Transcoal Pacific Tbk 

Risk-Adjusted Performance

1 of 100

 
Weak
 
Strong
Weak
Compared to the overall equity markets, risk-adjusted returns on investments in Transcoal Pacific Tbk are ranked lower than 1 (%) of all global equities and portfolios over the last 90 days. Despite quite persistent forward-looking signals, Transcoal Pacific is not utilizing all of its potentials. The latest stock price mess, may contribute to short-term losses for the institutional investors.

Jakarta Int and Transcoal Pacific Volatility Contrast

   Predicted Return Density   
       Returns  

Pair Trading with Jakarta Int and Transcoal Pacific

The main advantage of trading using opposite Jakarta Int and Transcoal Pacific positions is that it hedges away some unsystematic risk. Because of two separate transactions, even if Jakarta Int position performs unexpectedly, Transcoal Pacific can make up some of the losses. Pair trading also minimizes risk from directional movements in the market.
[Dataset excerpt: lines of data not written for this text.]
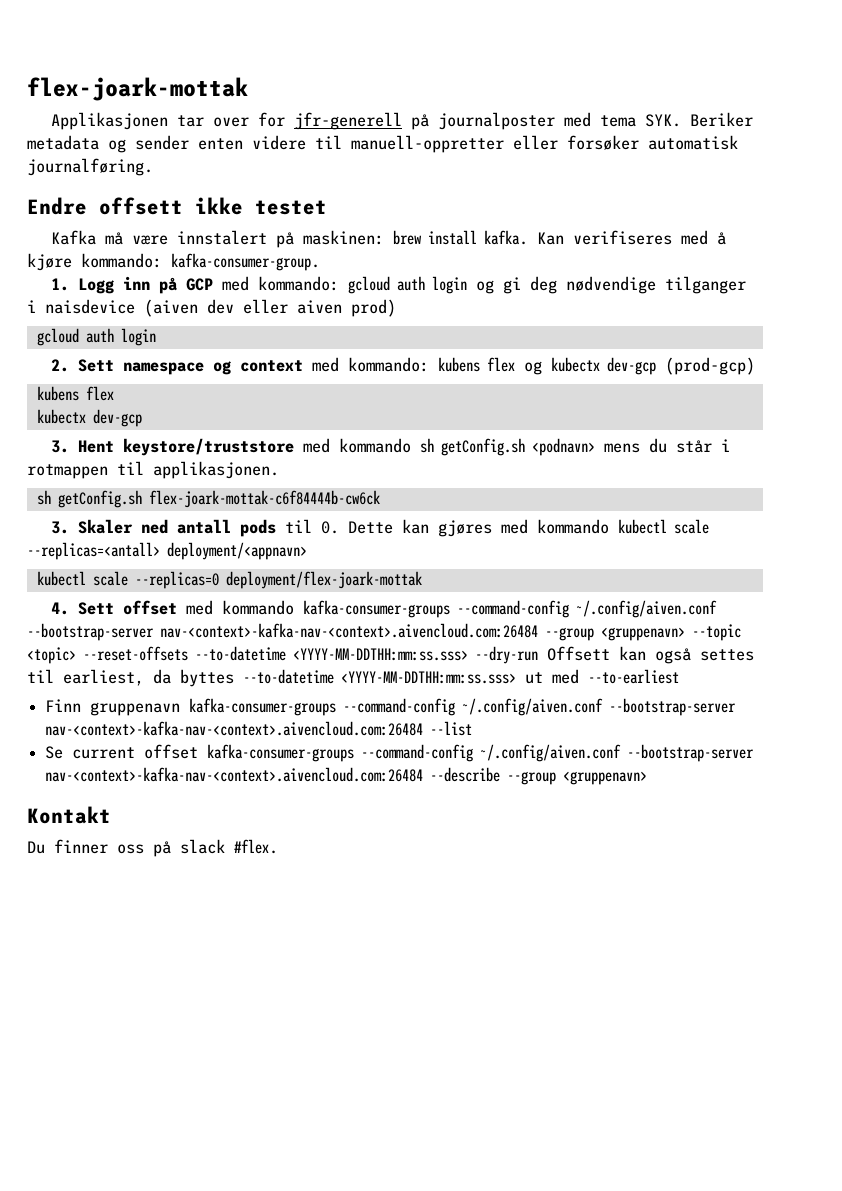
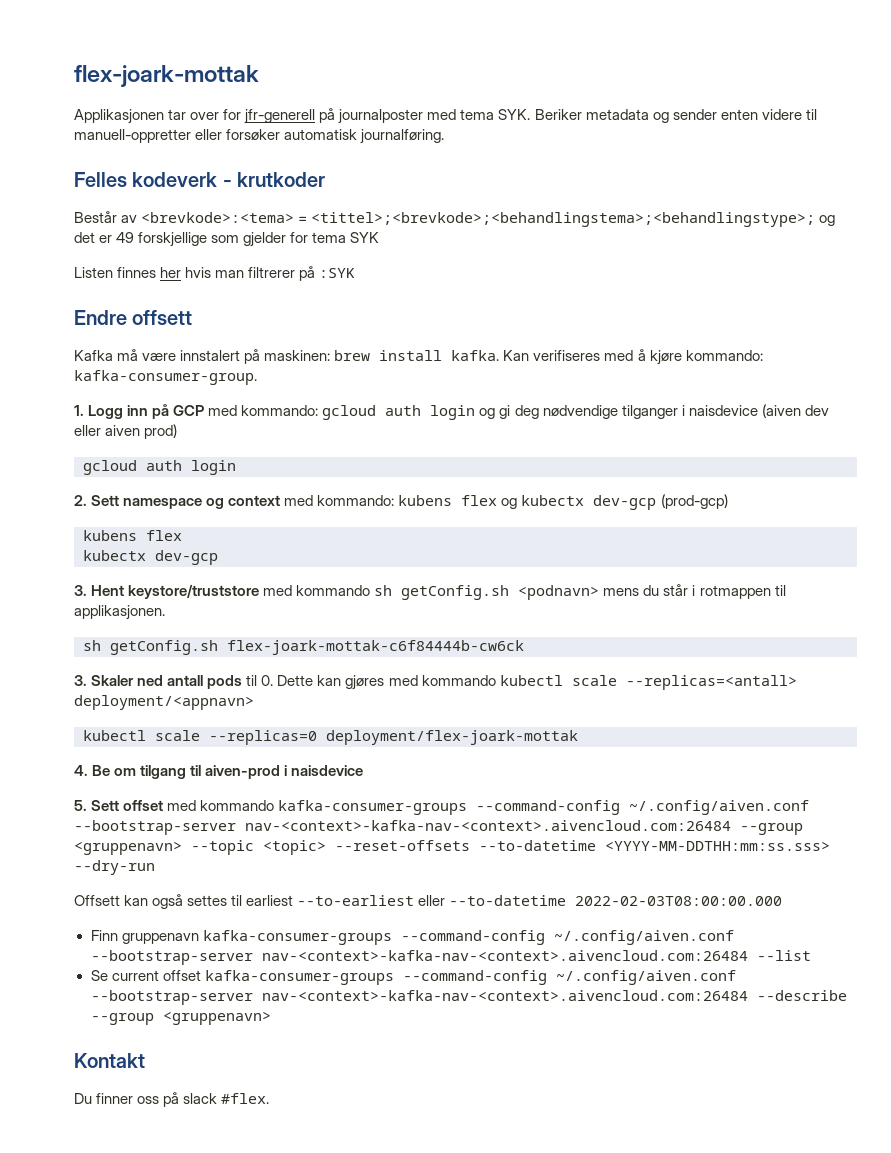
(153, 167) none -> [74,172,326,187] [74,211,836,227] [74,232,380,247] [74,266,356,281] // Felles kodeverk - krutkoder // Består av <brevkode>:<tema> = <tittel>;<brevkode>;<behandlingstema>;<behandlingstype>; og det er 49 forskjellige som gjelder for tema SYK // Listen finnes her hvis man filtrerer på :SYK
[195,197,327,215] ikke testet -> (193, 317) none
(70, 608) none -> [92,765,364,779] [74,800,87,811] Be om tilgang til aiven-prod i naisdevice // 5.
(538, 655) none -> (155, 867) //
[63,669,679,687] earliest, da byttes --to-datetime <YYYY-MM-DDTHH:mm:ss.sss> ut med --to-earliest -> [246,895,783,906] earliest --to-earliest eller --to-datetime 2022-02-03T08:00:00.000

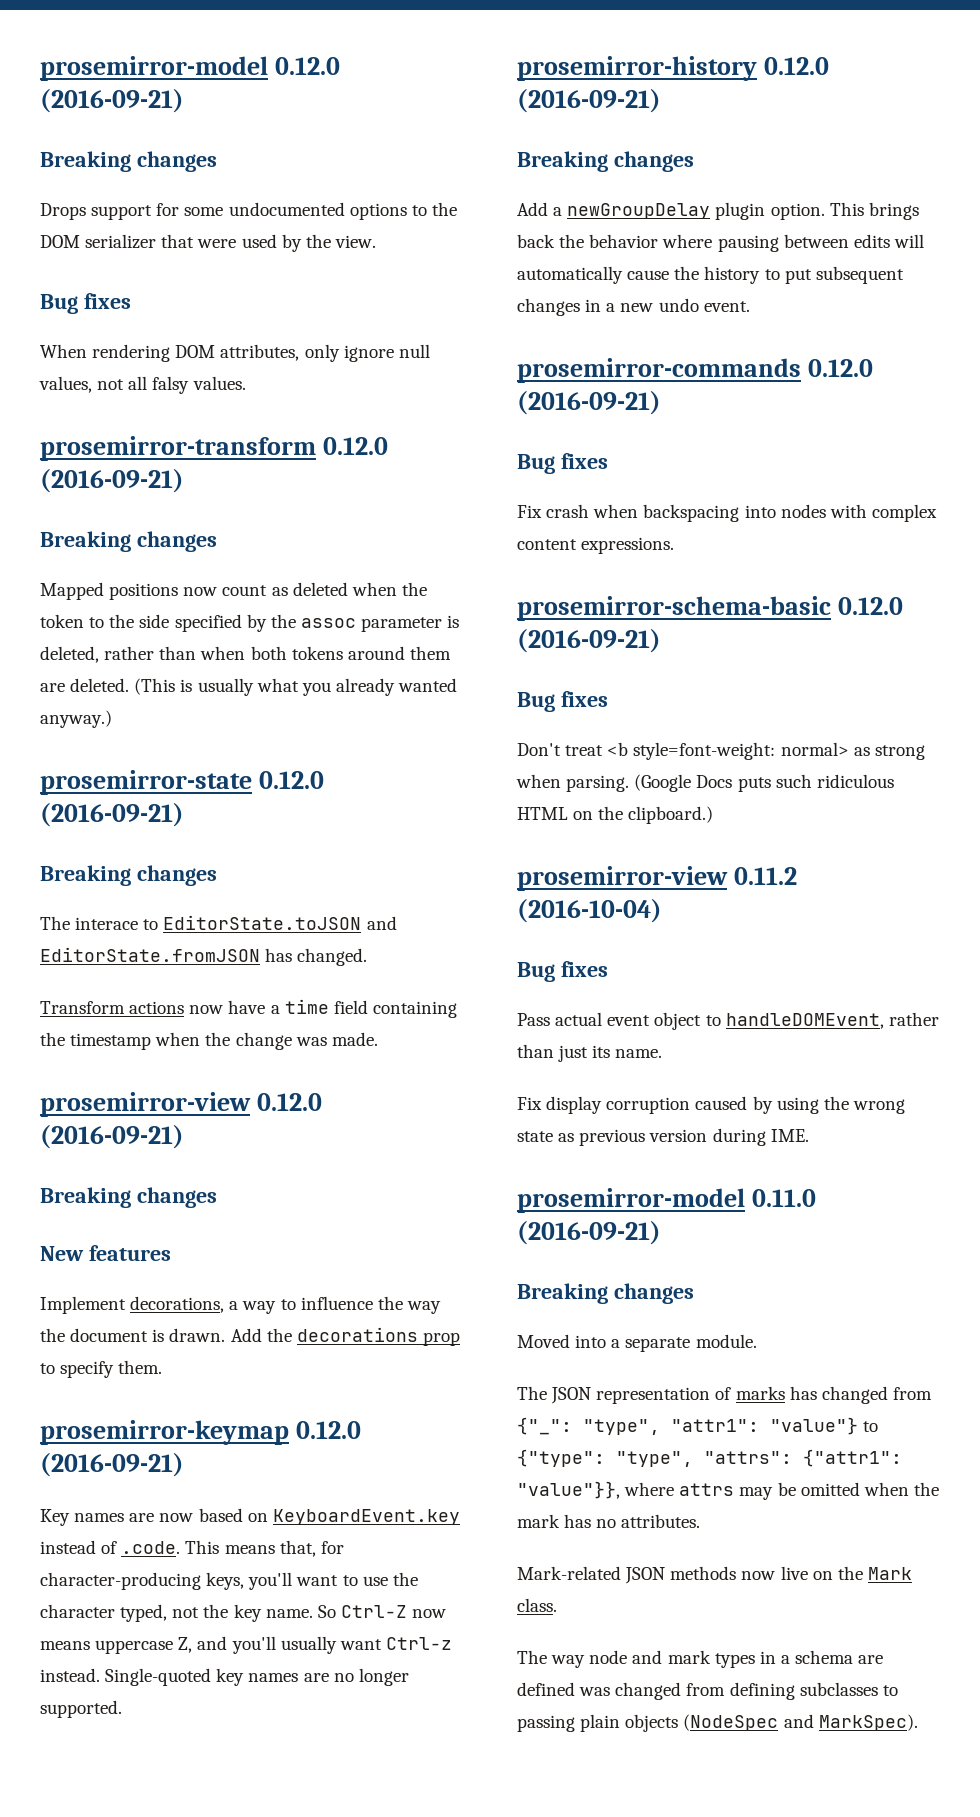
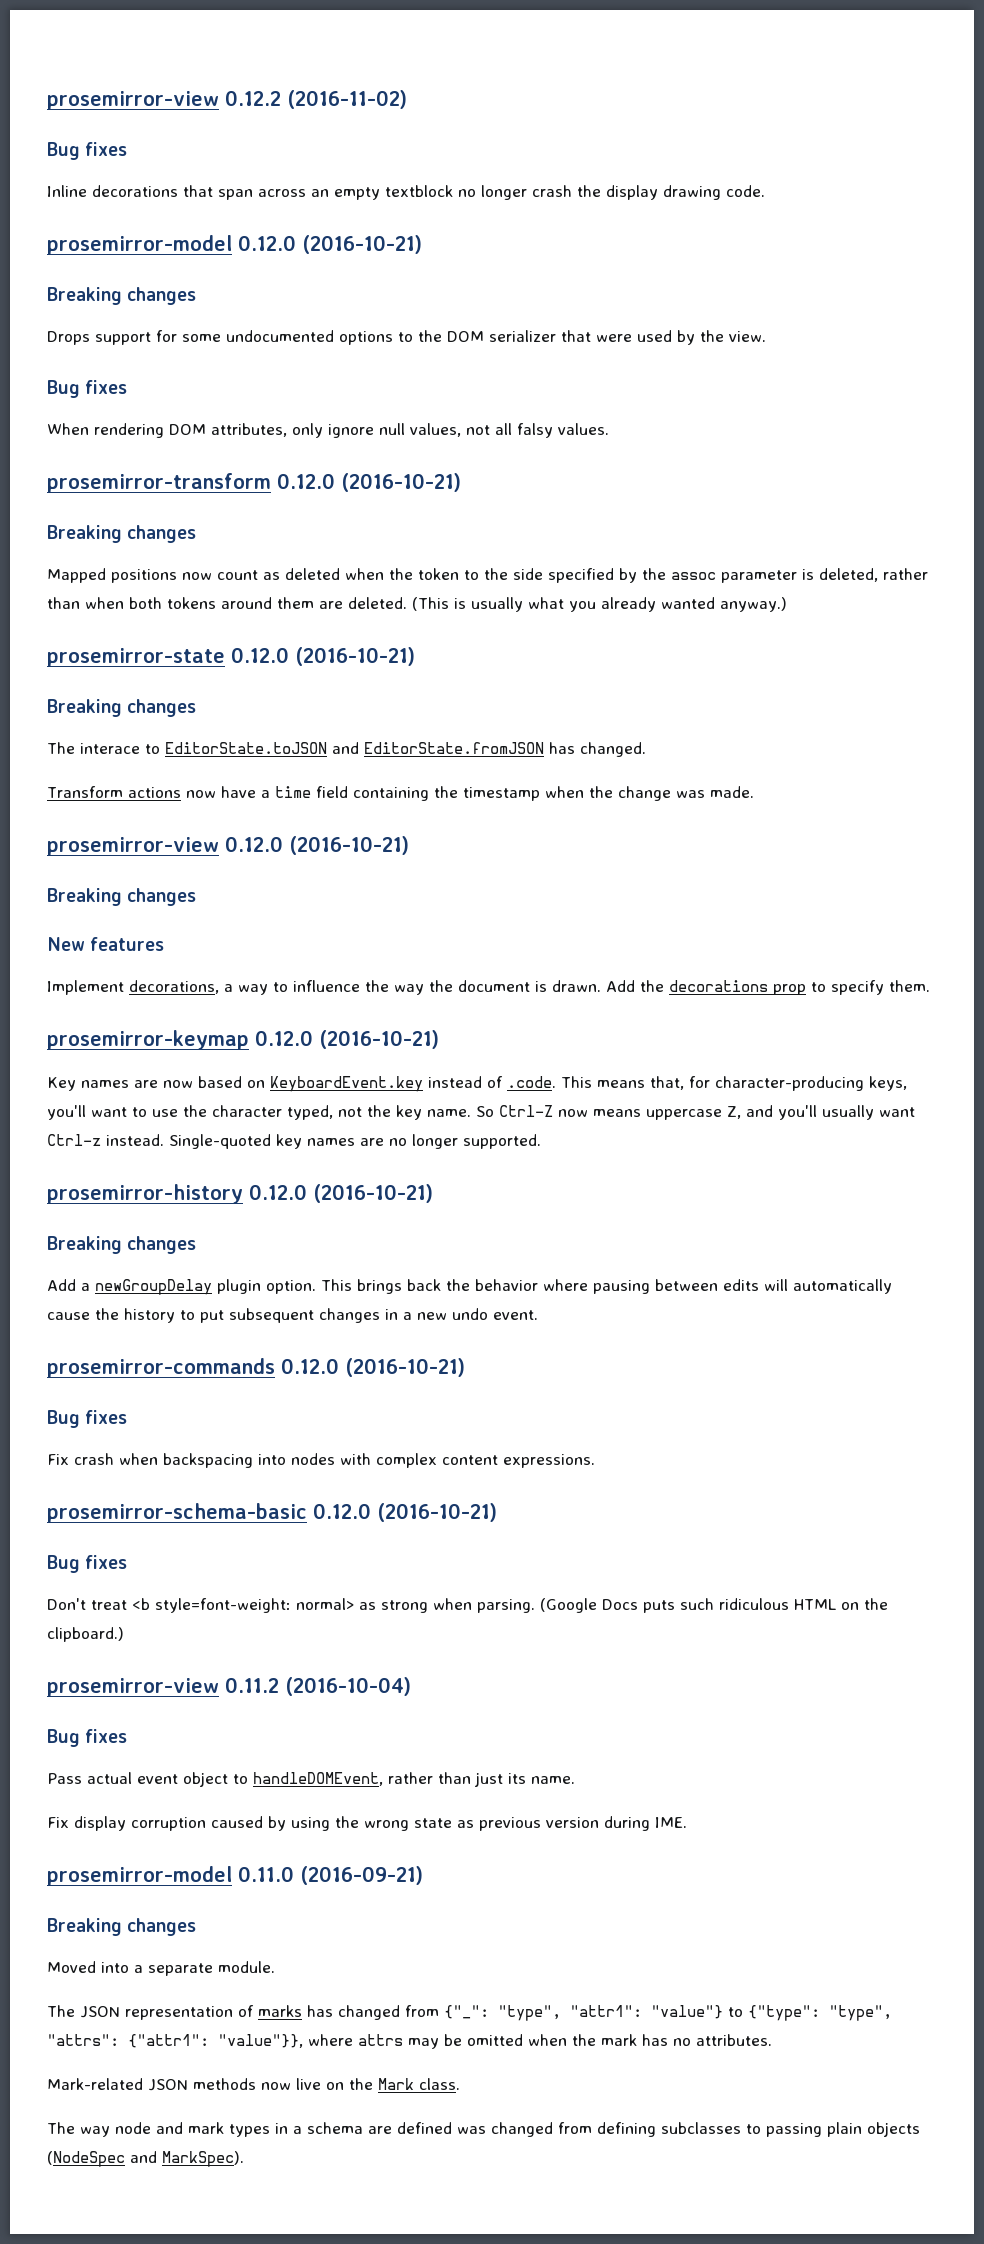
(40, 68) none -> [47,90,407,110] [47,142,128,160] [47,185,765,200] prosemirror-view 0.12.2 (2016-11-02) // Bug fixes // Inline decorations that span across an empty textblock no longer crash the display drawing code. //
[40,89,184,113] (2016-09-21) -> [302,235,422,254] (2016-10-21)
[40,469,184,493] (2016-09-21) -> [341,473,461,492] (2016-10-21)
[40,803,184,827] (2016-09-21) -> [295,647,415,666] (2016-10-21)
[40,1125,184,1149] (2016-09-21) -> [289,836,409,855] (2016-10-21)
[40,1453,184,1477] (2016-09-21) -> [319,1030,439,1049] (2016-10-21)
[517,89,661,113] (2016-09-21) -> [313,1184,433,1203] (2016-10-21)
[517,391,661,415] (2016-09-21) -> [345,1358,465,1377] (2016-10-21)
[517,629,661,653] (2016-09-21) -> [377,1503,497,1522] (2016-10-21)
For example, if an entire industry or sector drops because of unexpected headlines, the short position in Transcoal Pacific will offset losses from the drop in Transcoal Pacific's long position.
The idea behind Jakarta Int Hotels and Transcoal Pacific Tbk pairs trading is to make the combined position market-neutral, meaning the overall market's direction will not affect its win or loss (or potential downside or upside). This can be achieved by designing a pairs trade with two highly correlated stocks or equities that operate in a similar space or sector, making it possible to obtain profits through simple and relatively low-risk investment.
Check out your portfolio center.
Note that this page's information should be used as a complementary analysis to find the right mix of equity instruments to add to your existing portfolios or create a brand new portfolio. You can also try the Economic Indicators module to top statistical indicators that provide insights into how an economy is performing.